Turco 5578-L is a commonly used etchant and alkaline cleaner for titanium. It is produced by Henkel Technologies and comes in a liquid form so concentrations can be easily modified. It is an anisotropic etchant that avoids hydrogen embrittlement. When used on Grade 5 titanium it will produce an oxide layer 17.5 nm thick and a surface roughness of 3.4 um total height profile (R_{t}).

In a chromic acid treatment the anodization is typically done at 5 or 10 volts. The 1982 study referred to above stated that the 5 volt performed better than the 10 volt as a function of average crack opening. In the Review of preparation for Ti, Critchlow and Brewis state that the 10 volt anodize showed better durability results. The 10 volt anodize can produce a columnar and cellular oxide layer with a thickness between 80 and 500 nm. The pores and whiskers produced can be penetrated by selecting a low viscosity adhesive, like a 3M 1838 epoxide resin or an Epo-Tek 301 epoxy. The surface oxide can be compromised if it is subjected to high temperatures, above 300 °C, and humidity prior to bonding.

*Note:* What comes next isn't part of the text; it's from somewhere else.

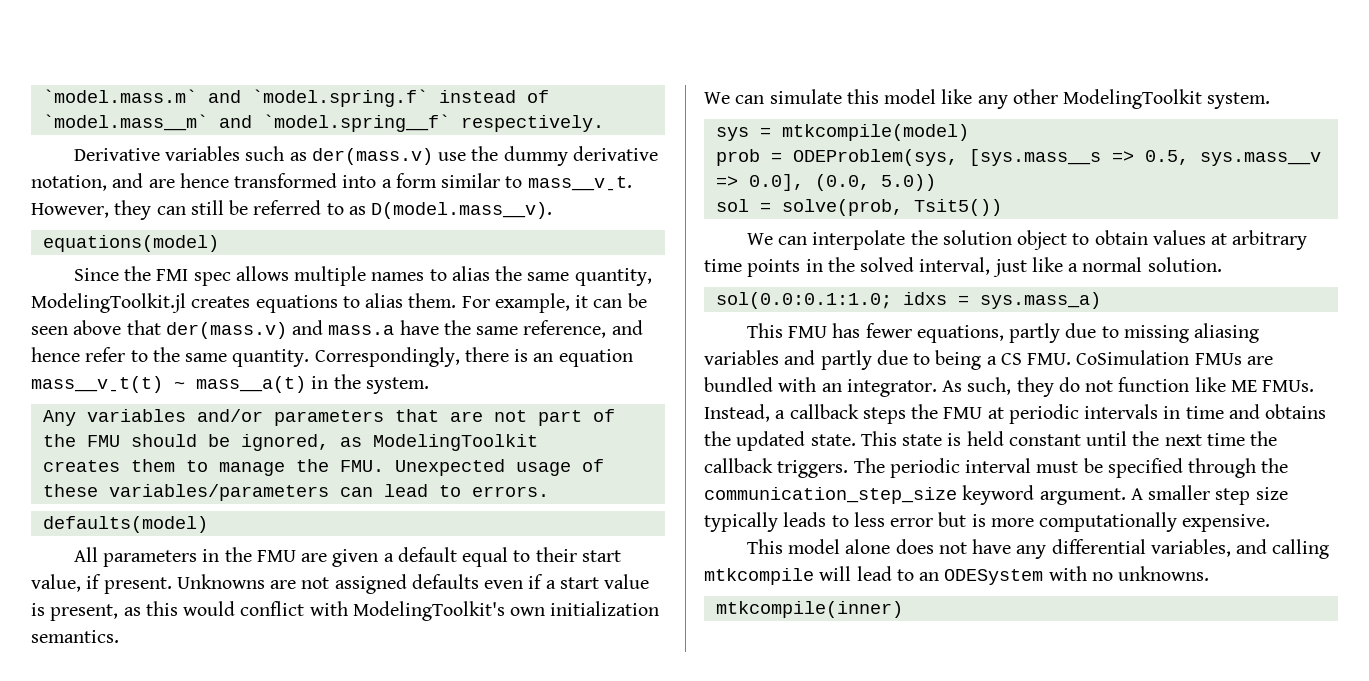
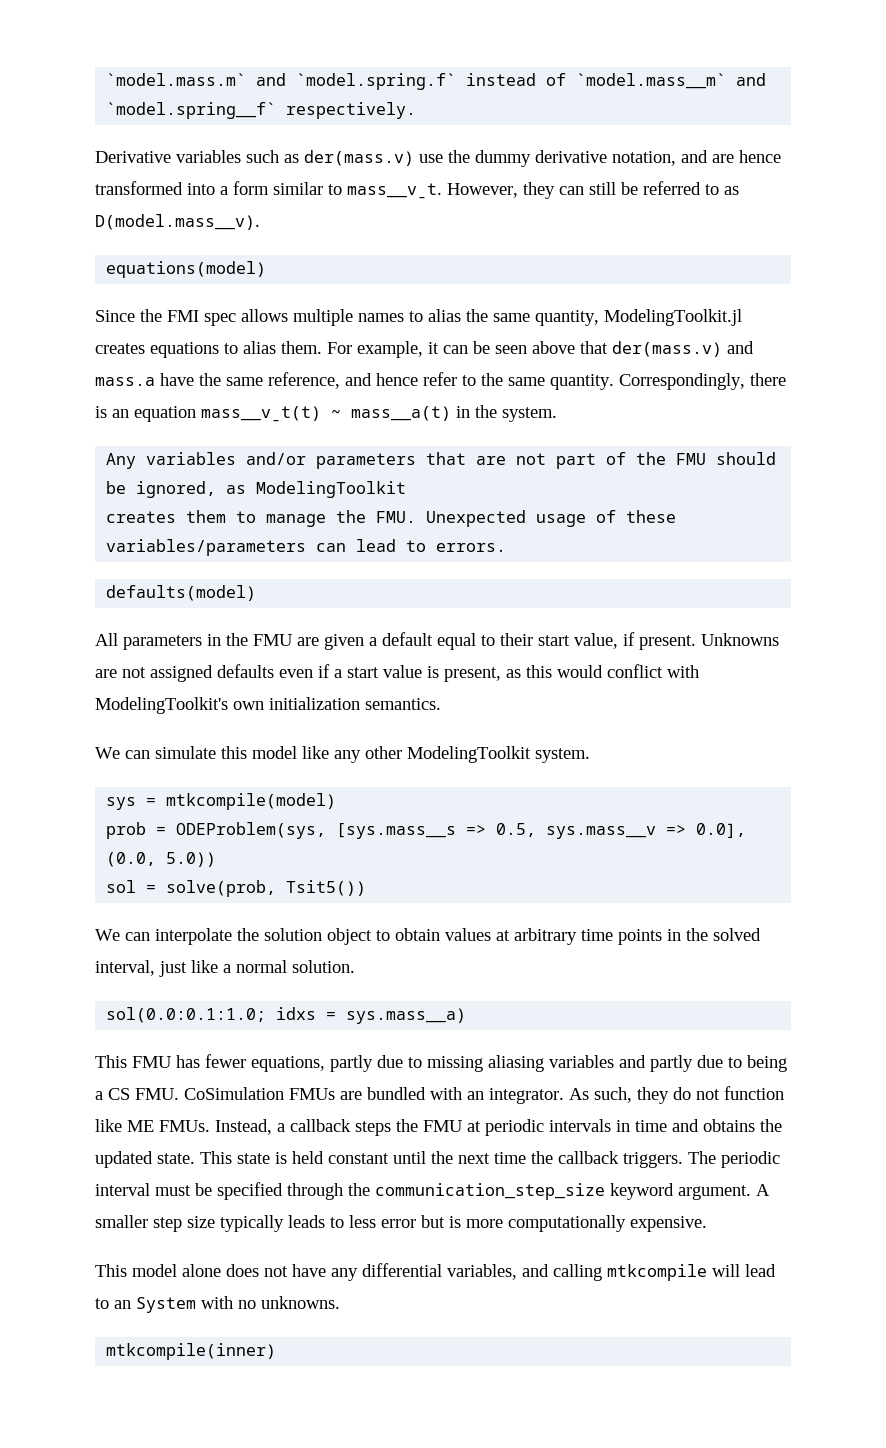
- sol(0.0:0.1:1.0; idxs = sys.mass_a)
+ sol(0.0:0.1:1.0; idxs = sys.mass__a)
- This model alone does not have any differential variables, and calling mtkcompile will lead to an ODESystem with no unknowns.
+ This model alone does not have any differential variables, and calling mtkcompile will lead to an System with no unknowns.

Pasa Jell wet and dry hone are chemical etchants produced by Semco. They create oxide thicknesses of 10-20 nm. It is recommended to degrease the titanium surface and remove any corrosion by way of sanding and/or grit blasting prior to application. Typical application times are 10–15 minutes followed by a rinse with tap water. Application of a corrosion inhibiting primer like BR-127 has shown to produce adhesive joints comparable to ones produced by the chromic acid anodizing process.